Critiquing capitalism is a very popular sport since, say, Marx, roughly. But a common problem I see in many of the criticism I’ve read (and I must say, I’m not really the most avid reader of the genre, but I’ve seen my fair share) is that they usually focus on a very particular form of market/government/cultural behaviour.
Most all have some form of the following caveat « of course, capitalism here does not mean the free exchange of goods and services, but rather a particular form of commerce that started on a somewhat precise epoch. »
This is all very good, but then people are just talking past each other, because everybody who talks about economy take capitalism to mean one thing or the other.
The only discernible — to me, at least — common characteristic of all definitions of capitalism is precisely the free (or quasi free) exchange of goods and services — a most rudimentary form of commerce, one that existed since the dawn of man.

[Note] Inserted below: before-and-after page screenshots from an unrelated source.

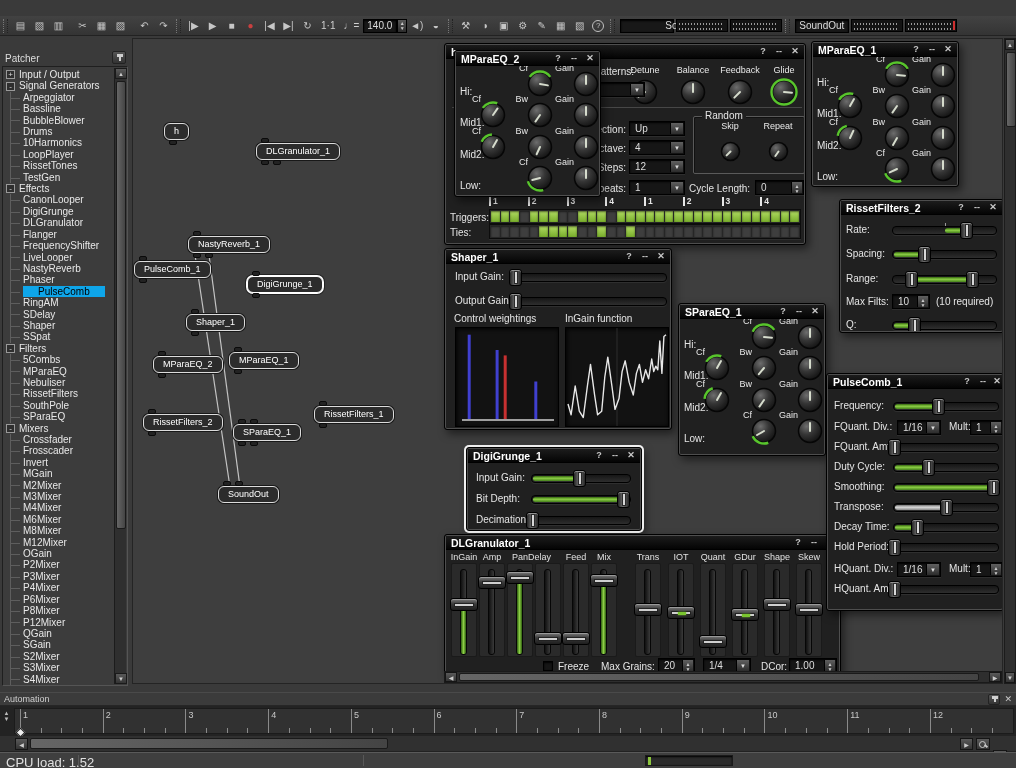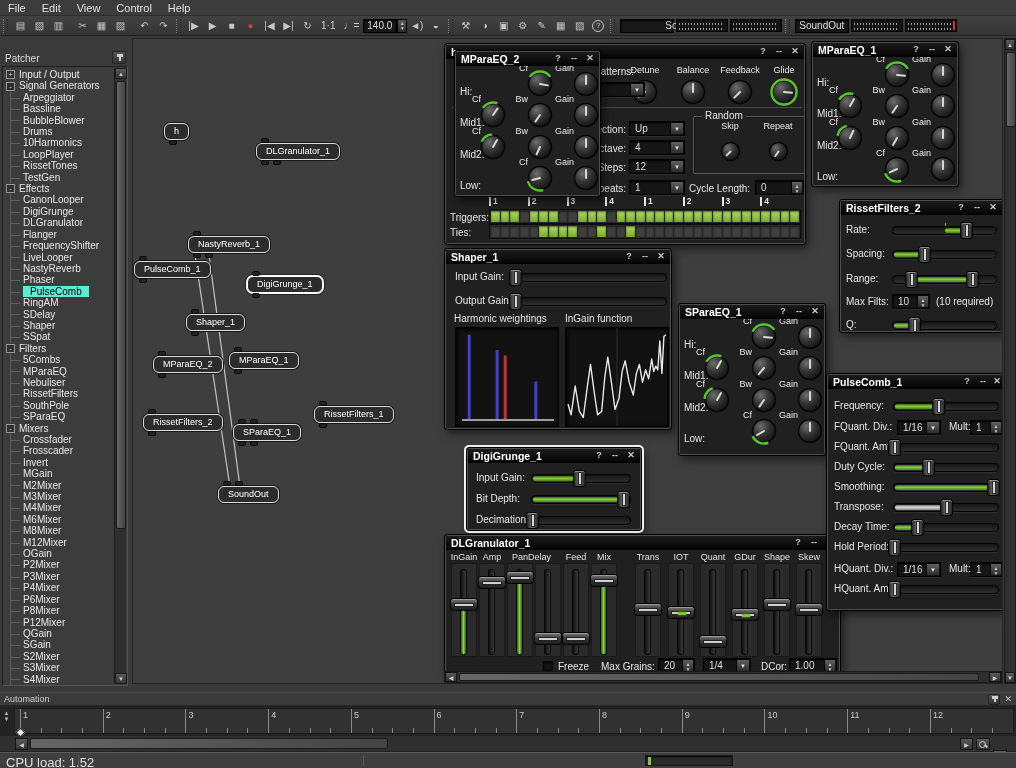--- a/index.html
+++ b/index.html
@@ -146,13 +146,6 @@
   </defs>
     </svg>
 
-  <div class="menubar" id="menubar">
-      <span class="menu-item">File</span>
-      <span class="menu-item">Edit</span>
-      <span class="menu-item">View</span>
-      <span class="menu-item">Control</span>
-      <span class="menu-item">Help</span>
-    </div>
   <div class="toolbar" id="toolbar">
       <span class="tgrip"></span>
       <span class="tbtn">▤</span>

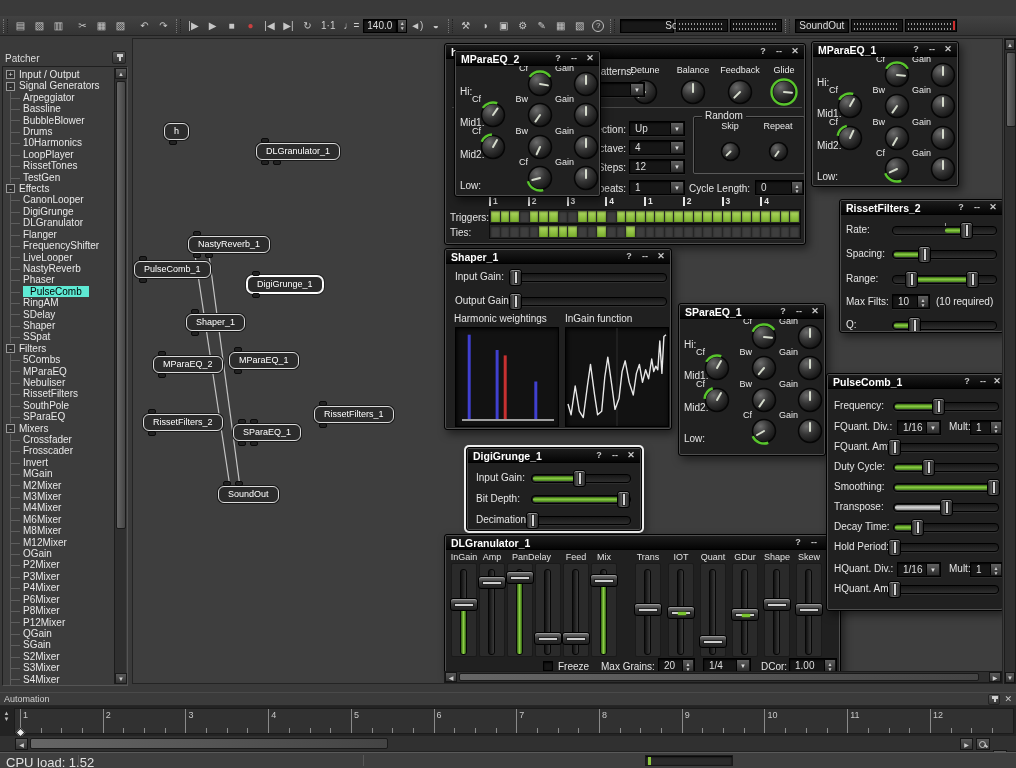--- a/index.html
+++ b/index.html
@@ -43,7 +43,7 @@
         font-size:8px;line-height:7px;align-items:center;justify-content:center;margin-right:4px;flex:none}
   .titems{margin-left:4px;border-left:1px solid #5e5e5e}
   .titem:before{content:"";display:inline-block;width:9px;height:1px;background:#5e5e5e;vertical-align:middle;margin-right:3px}
-  .sel-item{background:#5eead4;color:#000;padding:0 7px}
+  .sel-item{background:#0ea5e9;color:#000;padding:0 15px}
   .tree-sb{position:absolute;right:1px;top:1px;bottom:1px;width:12px;background:#2f2f2f;border-left:1px solid #1c1c1c}
   .sb-btn{position:absolute;left:0;width:12px;height:11px;background:linear-gradient(#5a5a5a,#333);
         border:1px solid #1a1a1a;color:#ccc;font-size:6px;text-align:center;line-height:10px}

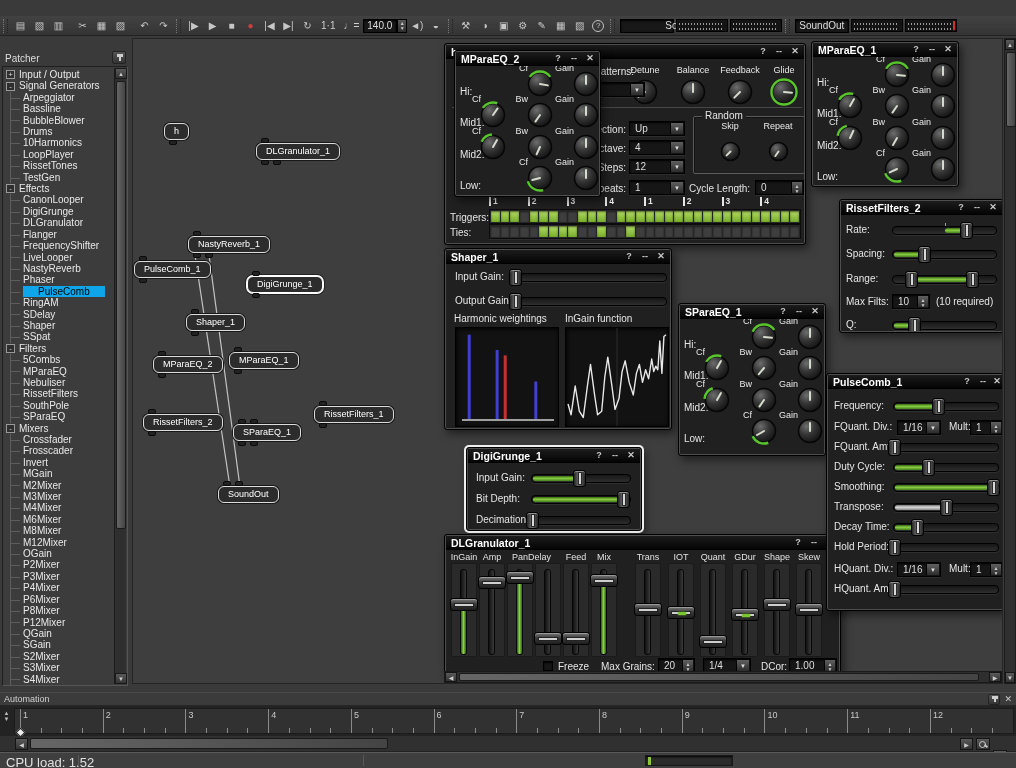--- a/index.html
+++ b/index.html
@@ -681,7 +681,7 @@
       <div class="pbody" id="shbody">
         <div class="plabel" style="left:9px;top:7px">Input Gain:</div>
         <div class="plabel" style="left:9px;top:31px">Output Gain:</div>
-        <div class="plabel" style="left:8px;top:49px">Harmonic weightings</div>
+        <div class="plabel" style="left:8px;top:49px">Control weightings</div>
         <div class="plabel" style="left:119px;top:49px">InGain function</div>
         <div class="graph" style="left:9px;top:63px;width:104px;height:100px">
           <svg id="shaper-bars" width="102" height="98">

And this creates a very amorphous beast, that changes, sometimes radically, on every scale. On the most local scale, say, inside a family, it functions almost as a free giving, as opposed to an exchange for profit. On a slightly larger scale it functions as a mutually beneficial exchange for profit — say, I exchange my services for your money and we both benefit. And so on. Globally, it has taken the form of the financial markets (which I take to have more benefits than most realistic alternatives).
Of course, this is not set on stone. Capitalism can take other forms on each scale. It would depend on how people tend to interact.
That’s why every critique of capitalism brings about a « yes, but it ~could~ be different, » if, say, a people’s culture were slightly different.
Calling it all capitalism might be unjust to the critics of capitalism. But then again, they were the ones who chose the rough path of dialectical materialism (some form of it, anyway).